Whenever I’ve heard people refer to a—or, more specifically, the—“Middlebury bubble,” I’ve generally had a negative impression of the term; until recently, I assumed most folks did, too. A bubble implied an impermeable barrier that shielded people (read: students) from the so-called real world, while also creating an echo chamber that amplified groupthink.
Gross generalizations aside, sure, if one chooses a limited worldview in service of personal comfort, then yeah, a bubble is a bad thing. (Though are we talking about a personal bubble here, or a community’s?) And I generally agreed with the premise that any type of bubble was restrictive.
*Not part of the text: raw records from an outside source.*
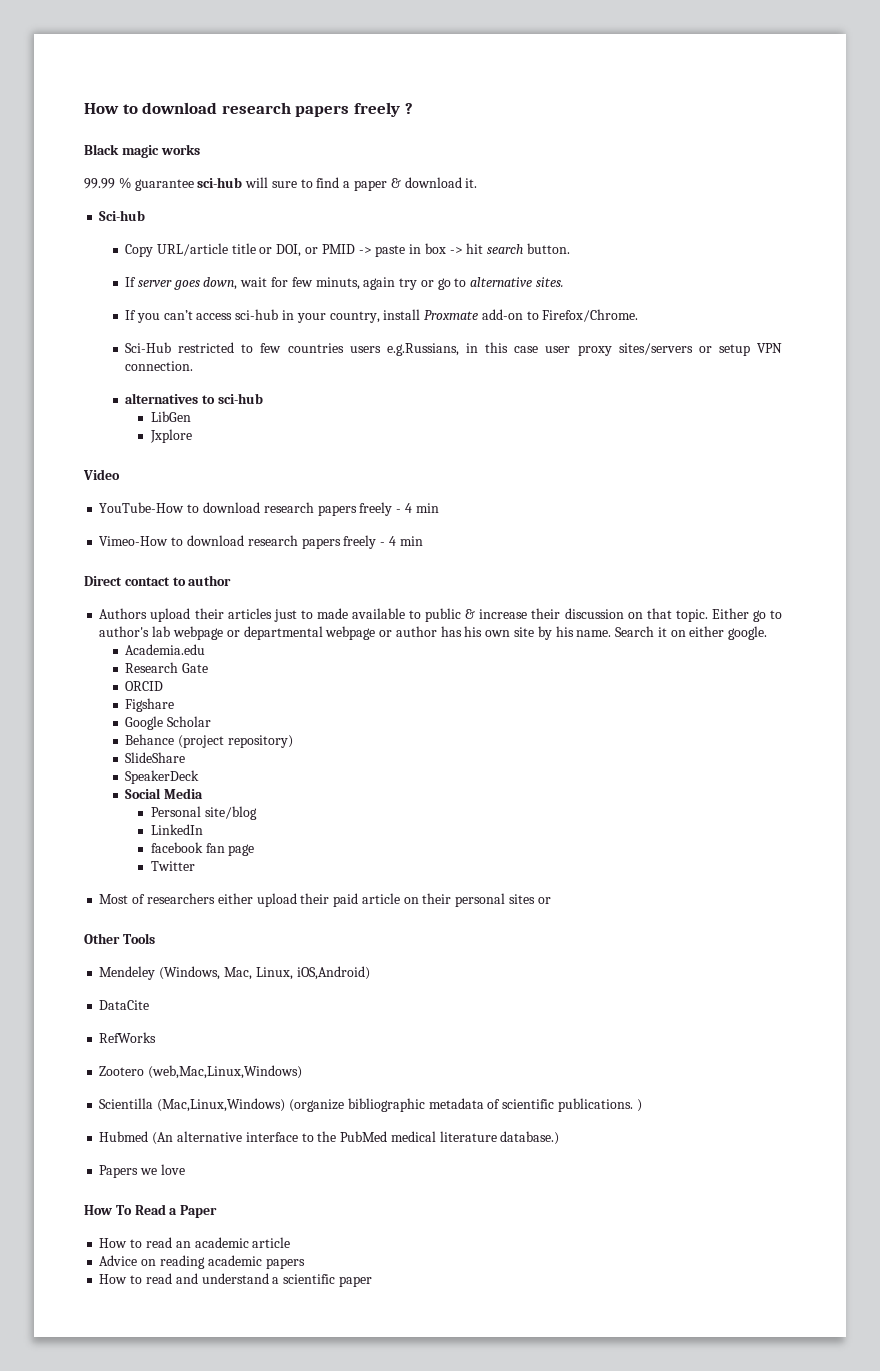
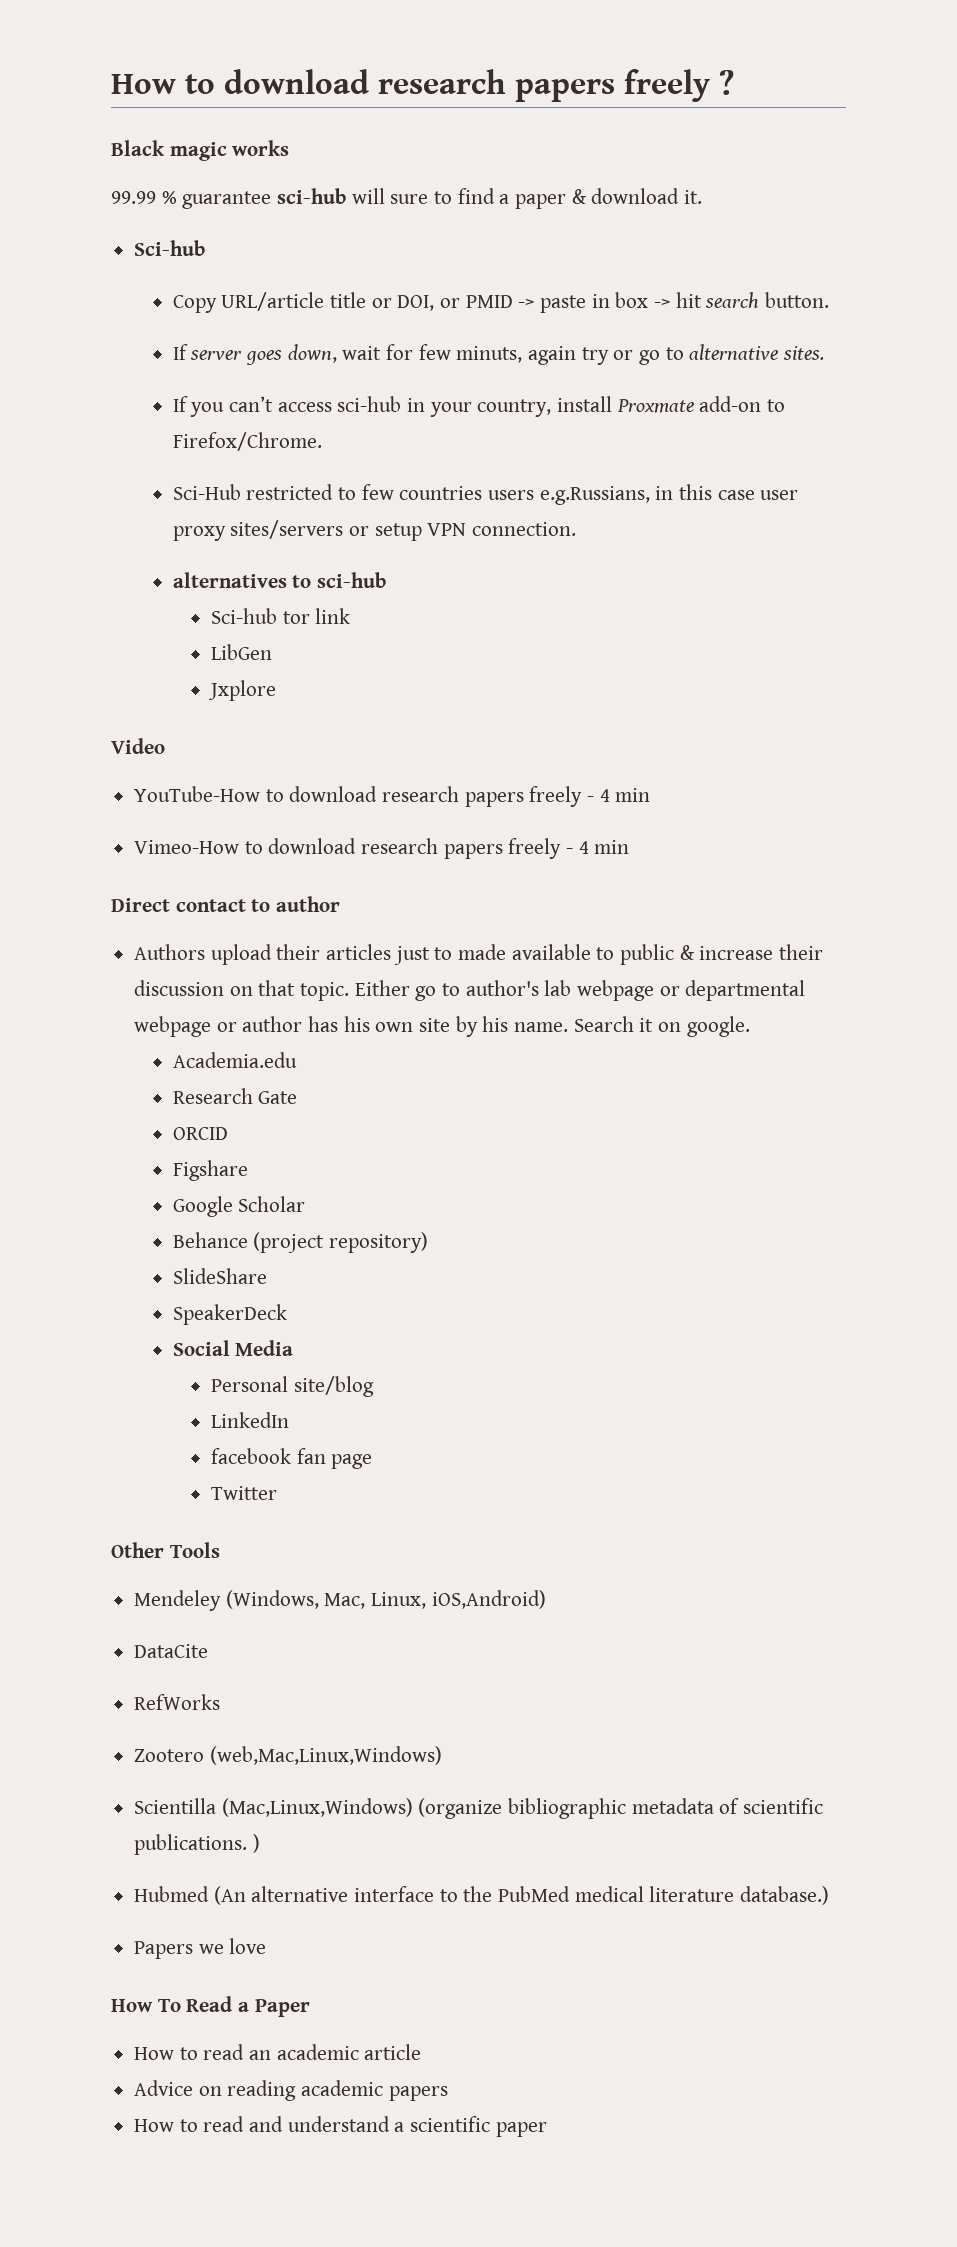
(263, 398) none -> [210,608,351,624] // Sci-hub tor link
[689,626,725,637] either -> (682, 1027) none
[99,893,551,907] // Most of researchers either upload their paid article on their personal sites or -> (277, 1493) none

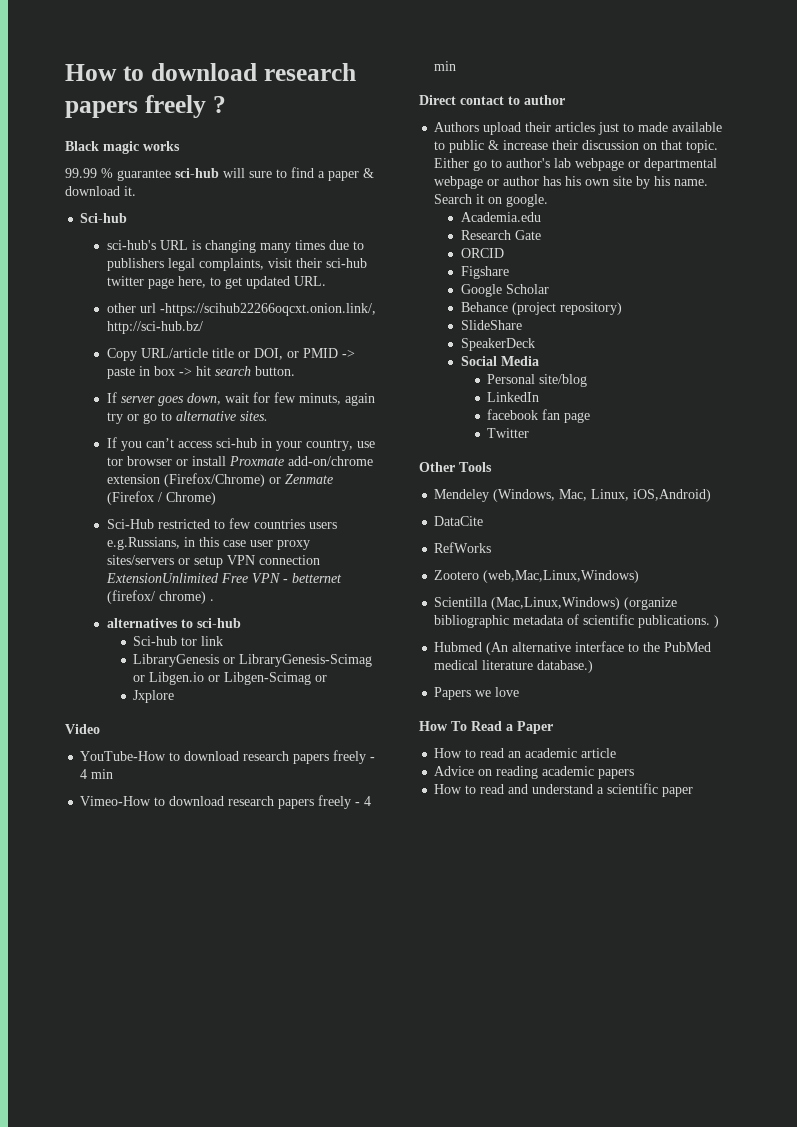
(206, 248) none -> [106,240,364,253] [106,258,367,271] [106,276,326,289] [106,303,376,316] [106,321,203,334] // sci-hub's URL is changing many times due to publishers legal complaints, visit their sci-hub twitter page here, to get updated URL. // other url -https://scihub22266oqcxt.onion.link/, http://sci-hub.bz/
[556,396,785,413] [172,432,322,451] install Proxmate add-on to Firefox/Chrome. -> [356,441,375,448] [106,456,373,466] [106,473,333,487] [106,491,216,505] use tor browser or install Proxmate add-on/chrome extension (Firefox/Chrome) or Zenmate (Firefox / Chrome)
[471,522,576,536] connection. -> [258,555,320,565] [105,573,342,583] [106,590,214,604] connection ExtensionUnlimited Free VPN - betternet (firefox/ chrome) .
[210,644,272,660] LibGen -> [133,654,373,667] [133,672,328,685] LibraryGenesis or LibraryGenesis-Scimag or Libgen.io or Libgen-Scimag or

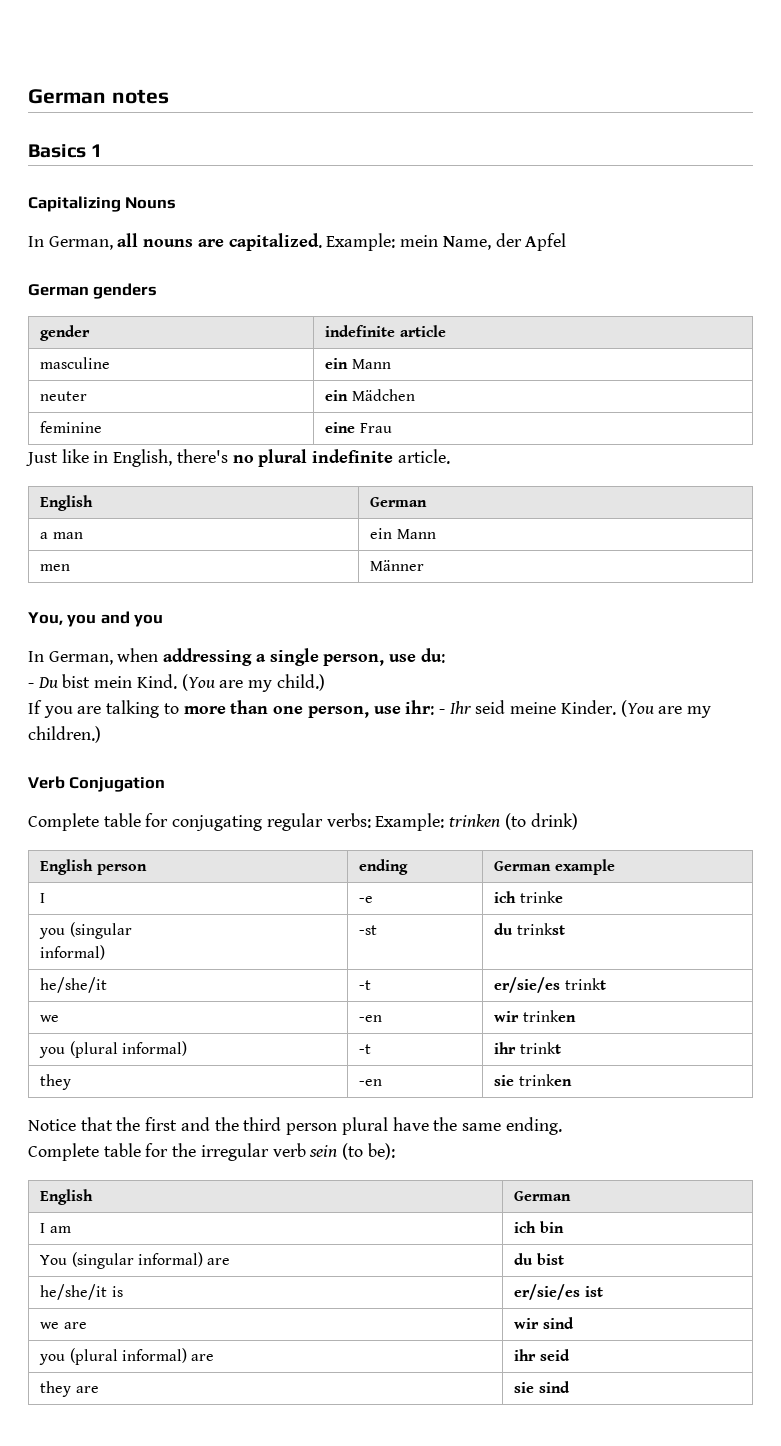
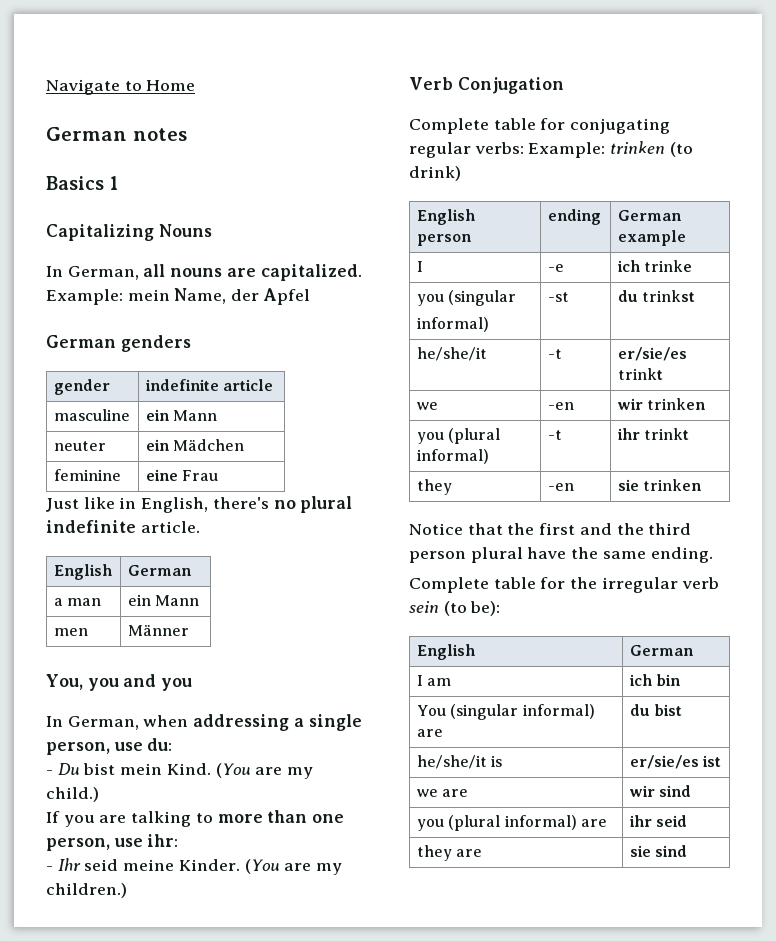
(28, 96) none -> [46,79,196,95] Navigate to Home //
(435, 707) none -> (179, 840) //

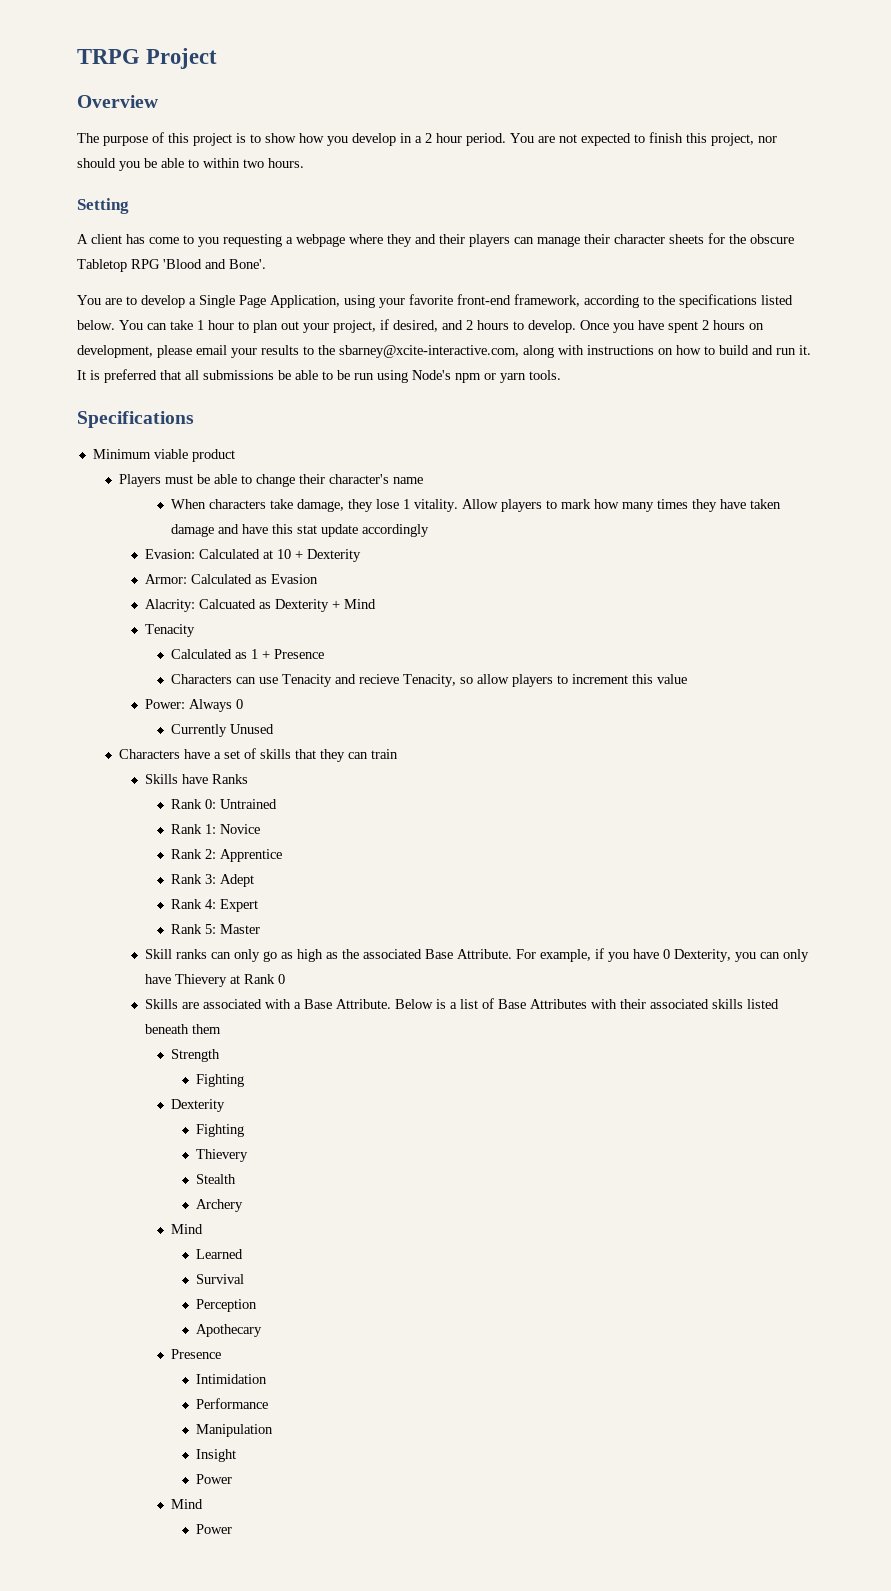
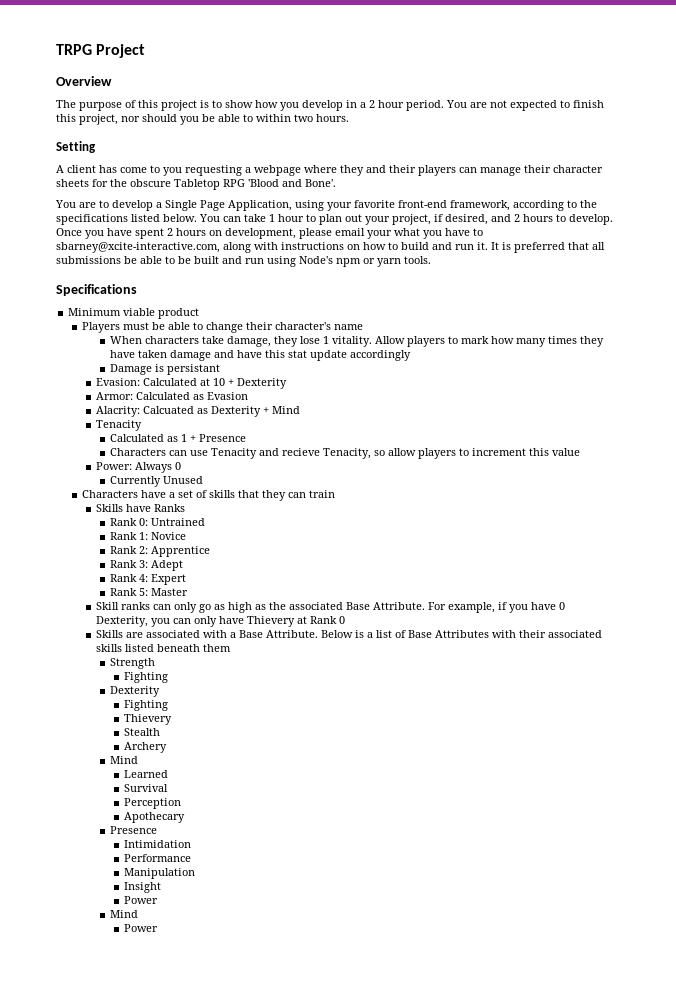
[261,345,335,355] results to the -> [394,228,483,239] what you have to
(350, 375) none -> [194,256,242,264] built and
(429, 530) none -> [110,364,221,375] // Damage is persistant

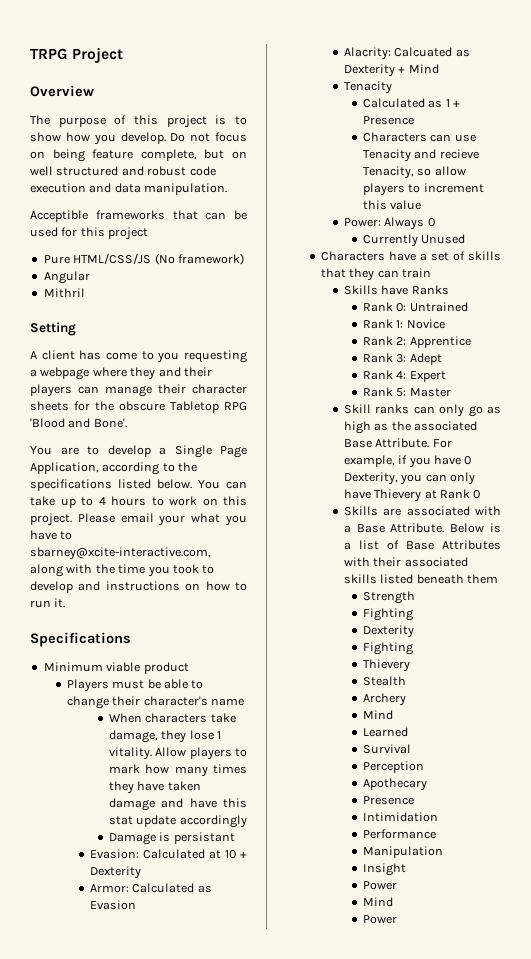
[302,100,604,111] [56,114,349,125] develop in a 2 hour period. You are not expected to finish this project, nor should you be able to within two hours. -> [120,132,248,144] [30,149,247,162] [30,166,216,176] [30,183,228,195] [30,210,247,222] [30,227,149,240] [43,253,244,265] [43,271,90,284] [43,288,85,298] develop. Do not focus on being feature complete, but on well structured and robust code execution and data manipulation. // Acceptible frameworks that can be used for this project // Pure HTML/CSS/JS (No framework) // Angular // Mithril
[295,200,510,211] using your favorite front-end framework, -> (99, 468) none
[269,214,613,225] [56,228,332,239] 1 hour to plan out your project, if desired, and 2 hours to develop. Once you have spent 2 hours on development, please -> [60,496,247,508] [30,513,115,526] up to 4 hours to work on this project. Please
(278, 246) none -> [95,564,215,577] [30,581,101,593] the time you took to develop and
[401,242,452,250] build and -> (248, 586) none
[491,242,605,253] [56,256,431,267] It is preferred that all submissions be able to be built and run using Node's npm or yarn tools. -> (66, 603) none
A few weeks ago, I was in a meeting in which folks were discussing the findings of a series of focus groups involving Middlebury students. The phrase “Middlebury bubble” came up—but get this: it was in a positive context.
The students in one particular group had backgrounds placing them far from Vermont—they came from large urban areas in various parts of the country; they came from abroad; some were the first in their families to attend college. And when they talked about a “Middlebury bubble,” they spoke of reassurance, of opportunity, of possibility.
To them, the bubble was not a barrier but a portal and an incubator. Once fearful that they would be cut off from the world if they went to school in Vermont, these students learned that the bubble helped bring the world to them, whether that was DeRay Mckesson speaking on campus or a three-day symposium on societal unrest in 1968.
While these students allowed that the bubble did offer a sense of comfort, it did so not as a shield protecting one (or many) from ideas different than their own, but as a safety net that encouraged such challenging confrontations. That is, within the bubble there exists support for a kid who had never been away from Los Angeles to try ice climbing or one terrified of public speaking to enroll in an oratory course. In these scenarios, the bubble serves as a conduit for challenges, instead of as a barrier.
So, my thinking has changed a bit. Has yours?